─── SUPPLIED DATA ───
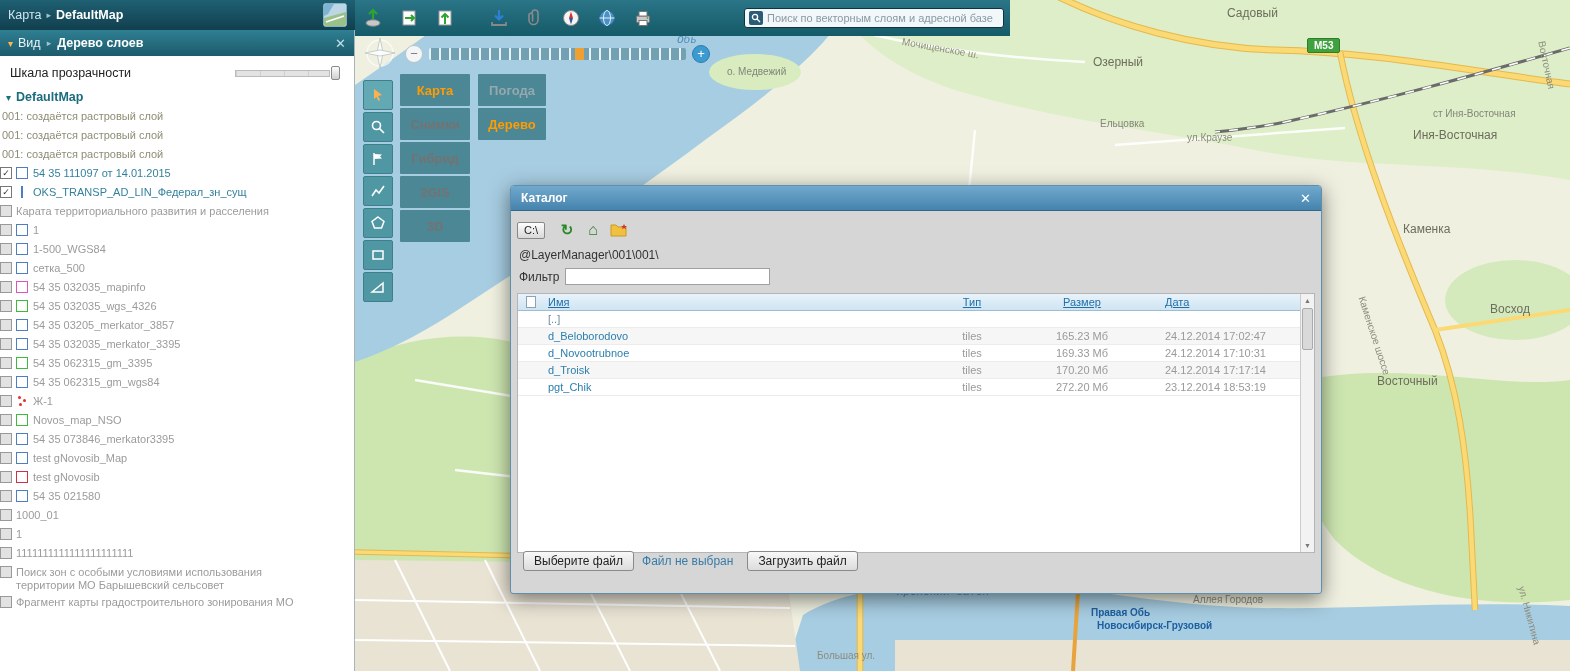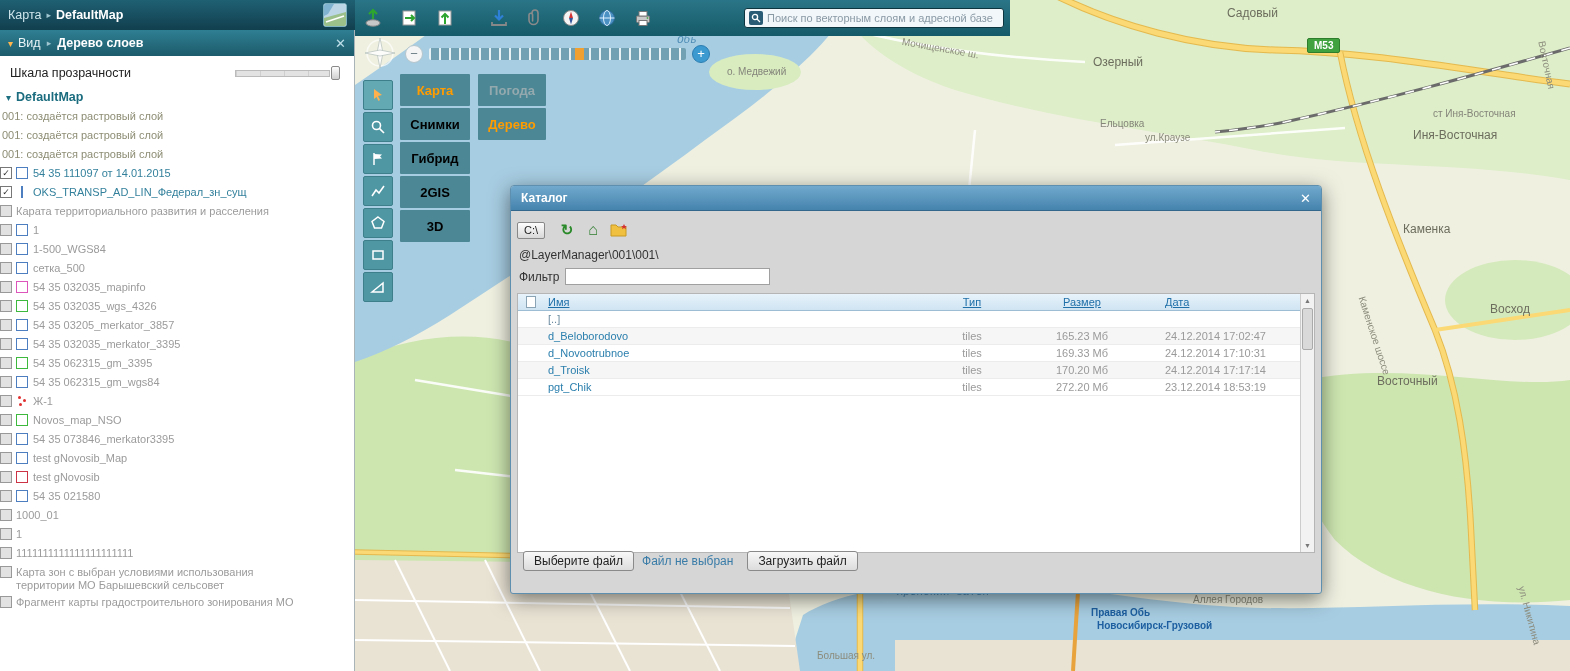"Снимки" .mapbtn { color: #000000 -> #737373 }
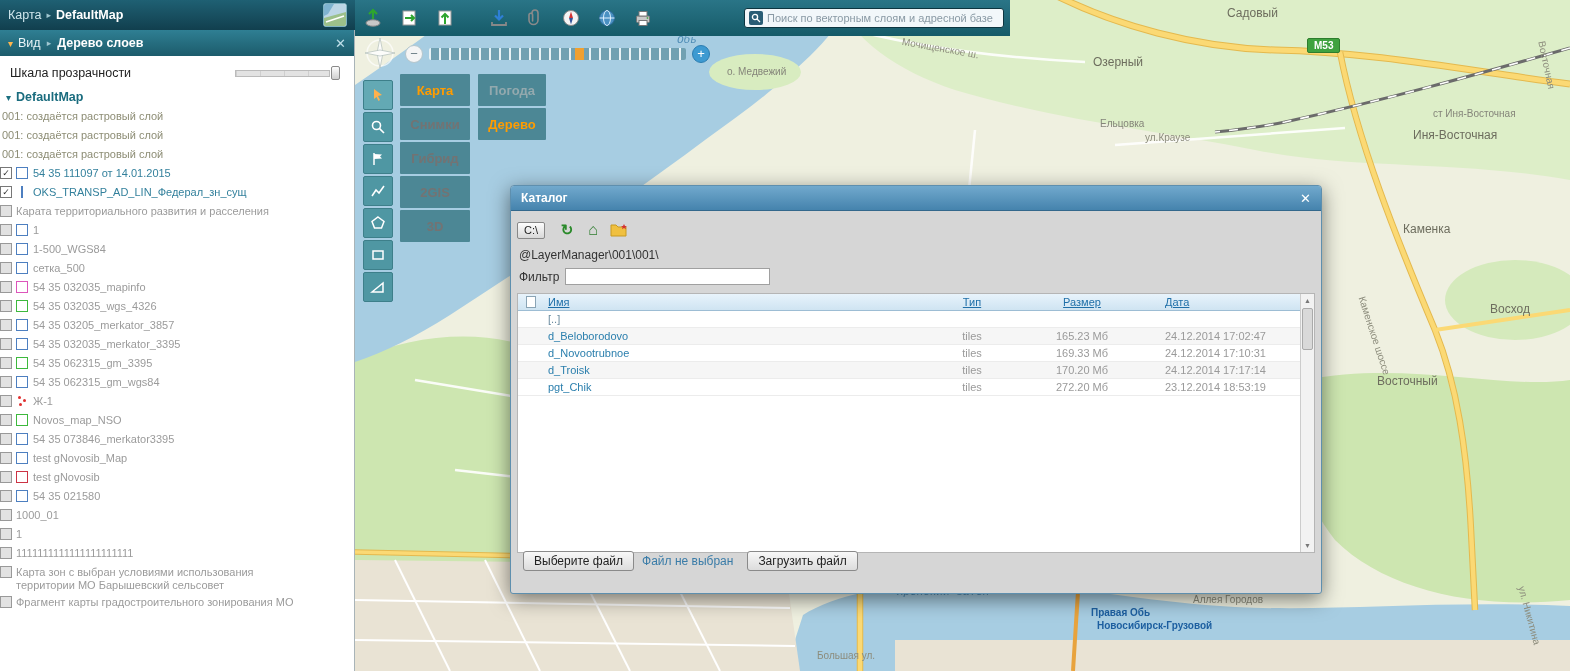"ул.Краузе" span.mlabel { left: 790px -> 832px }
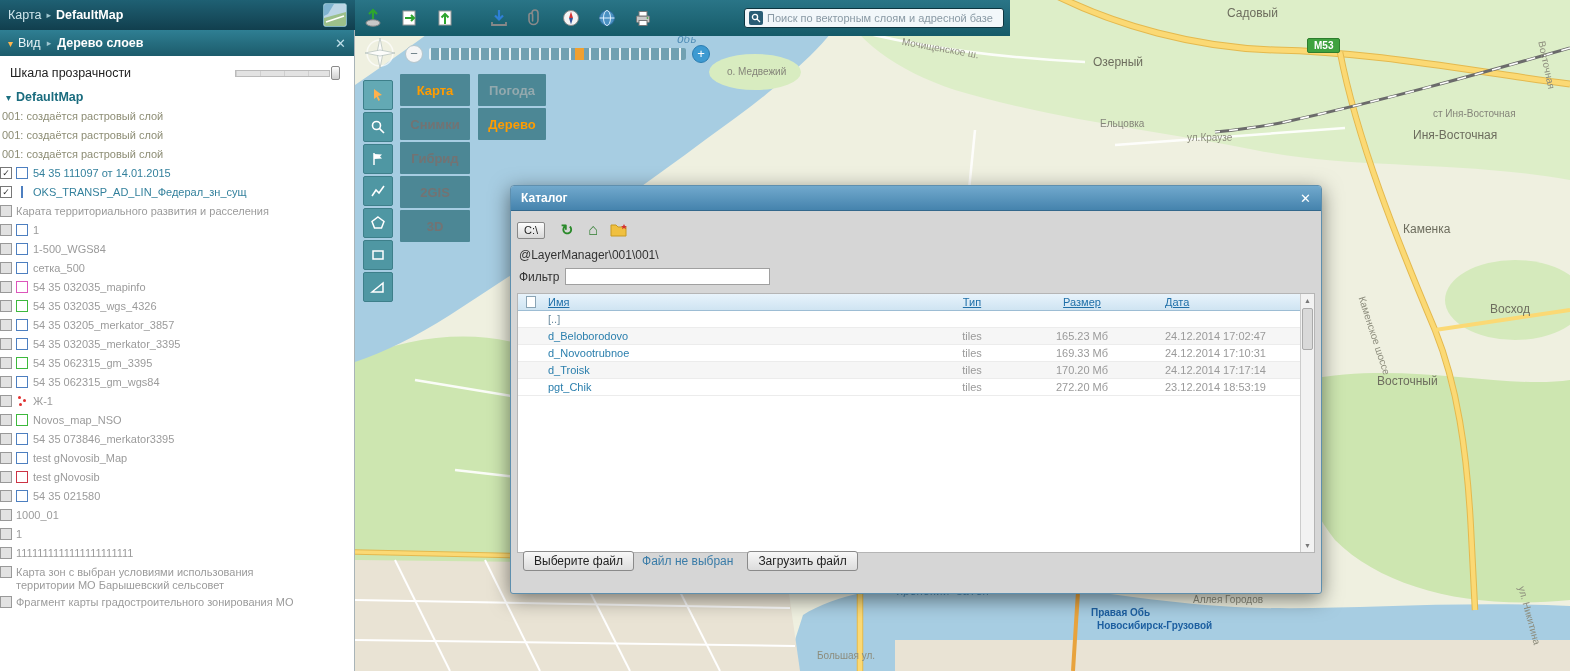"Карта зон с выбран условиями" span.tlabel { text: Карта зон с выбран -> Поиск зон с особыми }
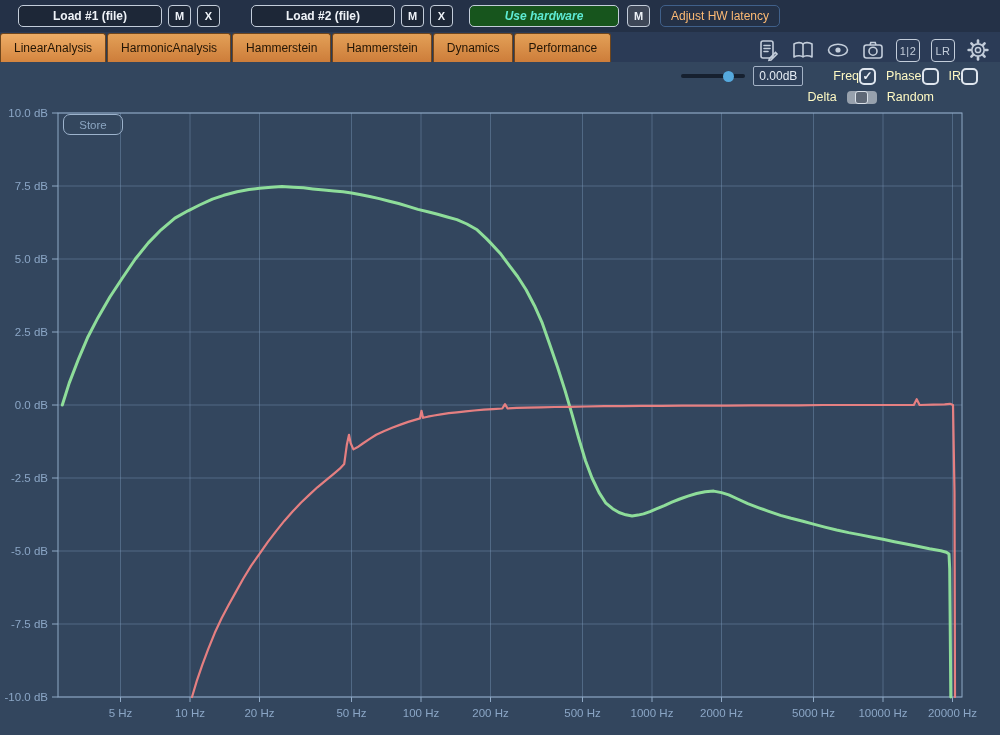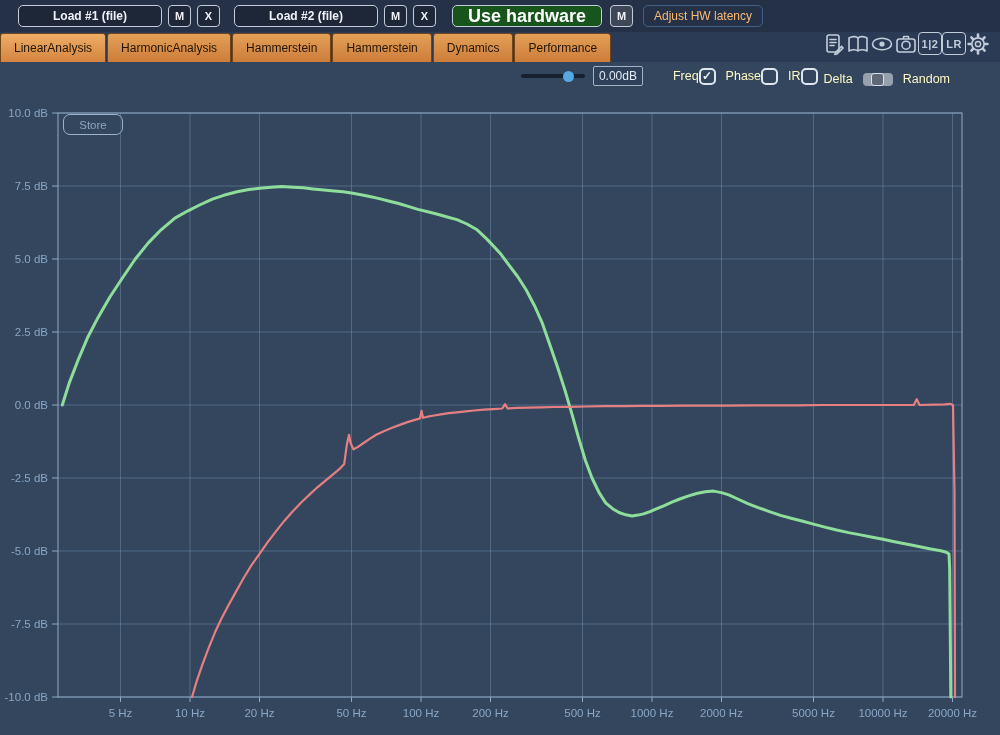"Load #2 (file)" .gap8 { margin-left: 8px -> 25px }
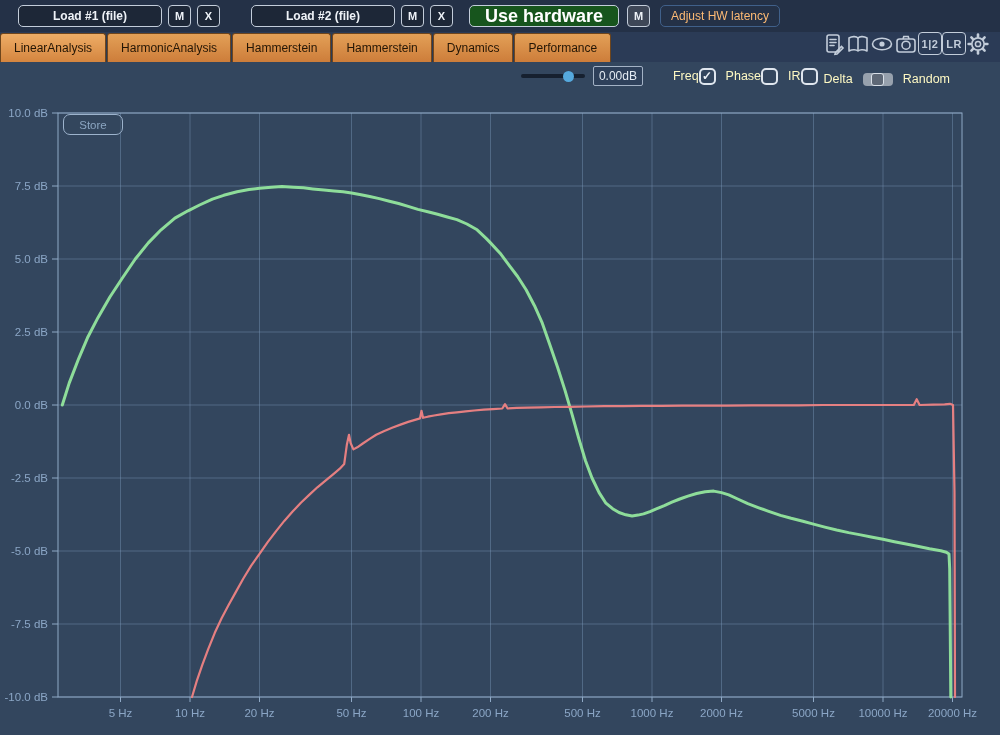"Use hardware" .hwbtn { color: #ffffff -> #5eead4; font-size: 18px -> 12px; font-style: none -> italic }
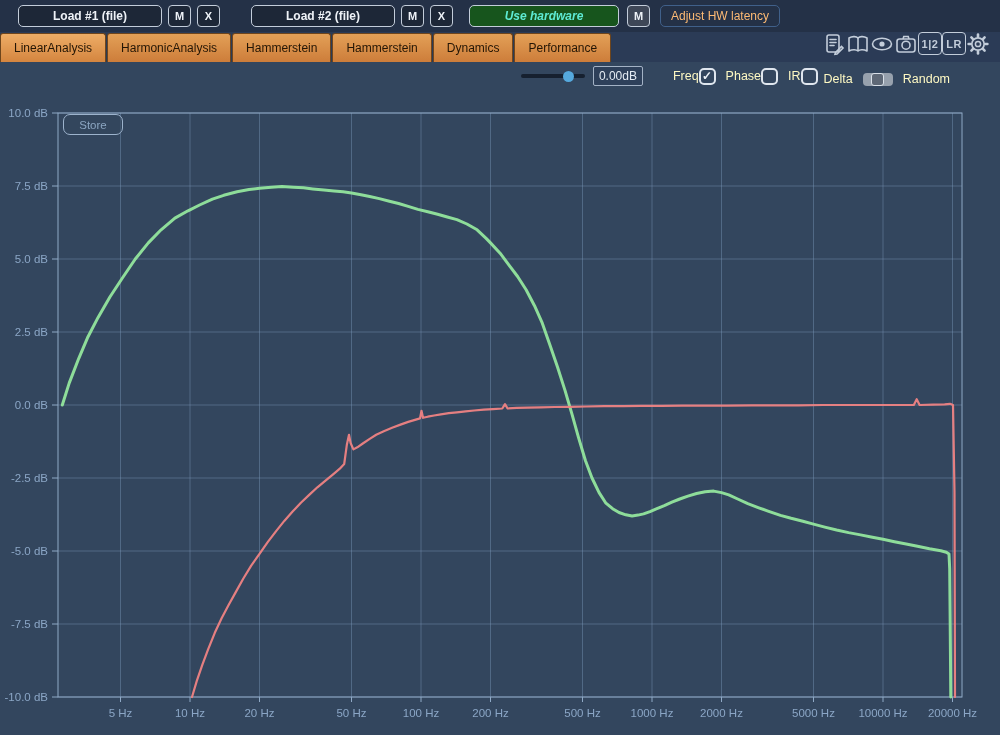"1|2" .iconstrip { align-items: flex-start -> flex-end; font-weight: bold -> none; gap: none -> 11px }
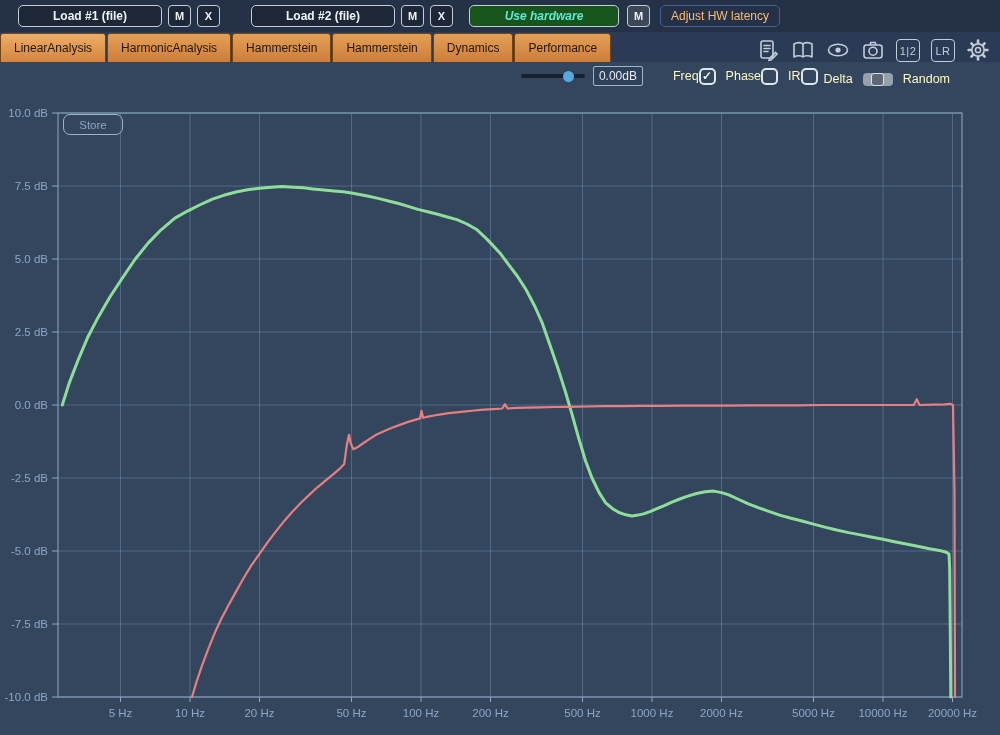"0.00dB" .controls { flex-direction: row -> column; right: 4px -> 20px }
───
◆ ACTIVITY:
Print the data exactly, from its first line to the line containing "align-items: flex-start ->", both included. Omit the pictures.

◆ OUTPUT FOR THIS TASK:
"Снимки" .mapbtn { color: #000000 -> #737373 }
"ул.Краузе" span.mlabel { left: 790px -> 832px }
"Карта зон с выбран условиями" span.tlabel { text: Карта зон с выбран -> Поиск зон с особыми }
"Load #2 (file)" .gap8 { margin-left: 8px -> 25px }
"Use hardware" .hwbtn { color: #ffffff -> #5eead4; font-size: 18px -> 12px; font-style: none -> italic }
"1|2" .iconstrip { align-items: flex-start -> flex-end; font-weight: bold -> none; gap: none -> 11px }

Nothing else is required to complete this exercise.